3 Cf. SANTO TOMÁS DE AQUINO. Suma Teológica. III, q. 27, a. 5.
4 Cf. CLÁ DIAS, EP, João Scognamiglio. San José: ¿quién lo conoce?… Madrid: Asociación Salvadme Reina de Fátima, 2017, pp. 29-47.
5 Los nombres de San Joaquín y Santa Ana aparecen por primera vez en el Protoevangelio de Santiago, escrito apócrifo del siglo II. No obstante, su asimilación por parte de los Padres y escritores eclesiásticos, así como su inserción en el culto litúrgico, desde el siglo VI en Oriente y el siglo VIII en Occidente, pesan decisivamente en el sentido de tratarse de un auténtico dato de la Tradición. De donde concluye Benedicto XIV: «Siendo opinión general, tanto en la Iglesia oriental como en la occidental, desde hace muchos siglos, que los padres de la Santísima Virgen se llamaban Joaquín y Ana, no hay motivo para oponerse a esa sentencia, principalmente porque nada consta en contrario que no hayamos rebatido con sólidas razones» (BENEDICTO XIV. De festis Beatæ Mariæ Virginis, c. IX, n.º 19).
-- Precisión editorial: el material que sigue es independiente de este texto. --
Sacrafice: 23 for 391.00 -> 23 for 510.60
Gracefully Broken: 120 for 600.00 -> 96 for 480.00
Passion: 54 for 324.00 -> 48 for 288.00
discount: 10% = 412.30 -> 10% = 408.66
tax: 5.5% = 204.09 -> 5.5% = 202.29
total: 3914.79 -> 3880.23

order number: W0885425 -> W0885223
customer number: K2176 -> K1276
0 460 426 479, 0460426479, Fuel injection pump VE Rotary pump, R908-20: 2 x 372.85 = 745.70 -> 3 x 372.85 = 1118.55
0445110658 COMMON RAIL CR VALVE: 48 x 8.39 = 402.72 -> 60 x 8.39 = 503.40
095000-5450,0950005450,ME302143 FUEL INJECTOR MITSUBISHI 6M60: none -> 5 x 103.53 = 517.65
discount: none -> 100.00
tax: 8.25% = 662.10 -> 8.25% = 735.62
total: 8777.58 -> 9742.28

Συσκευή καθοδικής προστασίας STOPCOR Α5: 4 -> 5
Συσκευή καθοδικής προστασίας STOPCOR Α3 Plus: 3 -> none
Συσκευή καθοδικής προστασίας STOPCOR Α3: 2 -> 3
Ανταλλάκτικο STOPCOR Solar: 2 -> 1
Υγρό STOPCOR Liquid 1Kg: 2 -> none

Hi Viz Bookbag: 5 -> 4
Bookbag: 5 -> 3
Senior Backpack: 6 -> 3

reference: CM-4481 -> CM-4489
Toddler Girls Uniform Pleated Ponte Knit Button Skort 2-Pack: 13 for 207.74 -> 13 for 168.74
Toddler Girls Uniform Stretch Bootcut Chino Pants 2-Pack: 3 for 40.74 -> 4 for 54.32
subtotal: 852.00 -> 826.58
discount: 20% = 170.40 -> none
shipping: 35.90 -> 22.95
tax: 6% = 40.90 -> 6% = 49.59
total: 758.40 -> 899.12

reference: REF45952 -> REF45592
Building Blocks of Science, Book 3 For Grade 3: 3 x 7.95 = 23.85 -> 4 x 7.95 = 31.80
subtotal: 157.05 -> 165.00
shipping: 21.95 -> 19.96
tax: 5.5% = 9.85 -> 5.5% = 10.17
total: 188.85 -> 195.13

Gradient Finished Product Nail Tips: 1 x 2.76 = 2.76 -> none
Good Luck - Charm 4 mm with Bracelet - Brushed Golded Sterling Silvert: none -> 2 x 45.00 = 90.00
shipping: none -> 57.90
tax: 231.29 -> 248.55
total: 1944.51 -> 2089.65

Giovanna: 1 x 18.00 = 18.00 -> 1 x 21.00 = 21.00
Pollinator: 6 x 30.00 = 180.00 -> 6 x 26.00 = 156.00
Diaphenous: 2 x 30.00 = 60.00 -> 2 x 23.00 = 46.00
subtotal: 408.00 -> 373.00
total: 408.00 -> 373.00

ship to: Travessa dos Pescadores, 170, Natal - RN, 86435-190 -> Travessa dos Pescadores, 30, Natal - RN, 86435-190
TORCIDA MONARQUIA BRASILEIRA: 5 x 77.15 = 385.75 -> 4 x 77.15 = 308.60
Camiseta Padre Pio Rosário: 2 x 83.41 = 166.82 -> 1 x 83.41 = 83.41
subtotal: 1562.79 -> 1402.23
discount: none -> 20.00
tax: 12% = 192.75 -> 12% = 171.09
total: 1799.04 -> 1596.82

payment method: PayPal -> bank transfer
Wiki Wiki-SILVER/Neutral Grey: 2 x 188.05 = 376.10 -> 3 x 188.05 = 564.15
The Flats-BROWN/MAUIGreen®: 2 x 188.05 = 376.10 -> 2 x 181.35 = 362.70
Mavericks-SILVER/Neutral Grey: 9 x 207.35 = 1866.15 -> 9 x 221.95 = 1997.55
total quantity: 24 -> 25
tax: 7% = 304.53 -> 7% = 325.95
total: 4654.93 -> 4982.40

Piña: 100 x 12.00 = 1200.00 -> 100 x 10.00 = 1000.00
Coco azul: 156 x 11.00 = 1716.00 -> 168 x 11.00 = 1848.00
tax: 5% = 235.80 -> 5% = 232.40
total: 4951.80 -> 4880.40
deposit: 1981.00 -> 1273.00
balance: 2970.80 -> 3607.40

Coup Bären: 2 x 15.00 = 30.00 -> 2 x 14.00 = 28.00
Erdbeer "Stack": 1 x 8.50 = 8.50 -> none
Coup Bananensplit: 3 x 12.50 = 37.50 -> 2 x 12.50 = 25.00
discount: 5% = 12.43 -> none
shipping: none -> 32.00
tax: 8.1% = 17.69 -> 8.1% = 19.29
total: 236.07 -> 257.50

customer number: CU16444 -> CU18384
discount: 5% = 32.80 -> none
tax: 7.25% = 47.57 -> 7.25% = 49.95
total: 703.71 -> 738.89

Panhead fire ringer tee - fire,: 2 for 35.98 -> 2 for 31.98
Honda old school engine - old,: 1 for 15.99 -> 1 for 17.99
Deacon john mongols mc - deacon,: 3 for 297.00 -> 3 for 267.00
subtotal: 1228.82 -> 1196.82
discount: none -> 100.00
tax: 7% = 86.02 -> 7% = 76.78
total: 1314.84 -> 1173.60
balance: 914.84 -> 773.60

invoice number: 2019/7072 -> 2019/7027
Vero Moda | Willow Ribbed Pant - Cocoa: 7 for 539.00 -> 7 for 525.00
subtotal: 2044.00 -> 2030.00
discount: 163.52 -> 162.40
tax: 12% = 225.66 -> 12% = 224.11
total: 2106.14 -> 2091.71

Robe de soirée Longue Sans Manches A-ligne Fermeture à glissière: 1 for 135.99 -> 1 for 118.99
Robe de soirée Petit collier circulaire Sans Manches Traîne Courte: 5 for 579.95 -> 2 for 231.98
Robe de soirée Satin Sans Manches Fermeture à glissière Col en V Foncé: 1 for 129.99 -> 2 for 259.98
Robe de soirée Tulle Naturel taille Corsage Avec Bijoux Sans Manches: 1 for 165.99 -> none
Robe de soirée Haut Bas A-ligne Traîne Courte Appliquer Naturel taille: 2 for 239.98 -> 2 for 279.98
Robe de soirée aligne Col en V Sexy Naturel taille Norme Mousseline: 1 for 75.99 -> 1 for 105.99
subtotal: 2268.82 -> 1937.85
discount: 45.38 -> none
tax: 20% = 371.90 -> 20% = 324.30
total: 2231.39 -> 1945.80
6 El pecado de Adán privó a todo el género humano de la santidad y justicia original, hiriéndole en sus propias fuerzas naturales, sometiéndolo a la ignorancia, a la muerte y al sufrimiento e inclinándolo al mal (cf. CCE 405). Esta inclinación al pecado, denominada fomes peccati —literalmente, propensión al pecado— o concupiscencia, lleva al apetito sensitivo, en el cual residen las pasiones, a no subyugarse a la razón y al imperio de la voluntad. Según afirma Santo Tomás: «En el estado de inocencia, en cambio, el apetito inferior estaba totalmente sometido a la razón; por eso no se daban más pasiones del alma que las procedentes a partir del juicio racional» (SANTO TOMÁS DE AQUINO. Suma Teológica. I, q. 95, a. 2). Incluso después del Bautismo el hombre necesita combatir constantemente esa mala inclinación, cuyo ímpetu disminuirá a medida que progrese en gracia y en la práctica de la virtud.
7 Cf. ALASTRUEY, Gregorio. Tratado de la Virgen Santísima. 4.ª ed. Madrid: BAC, 1956, p. 25.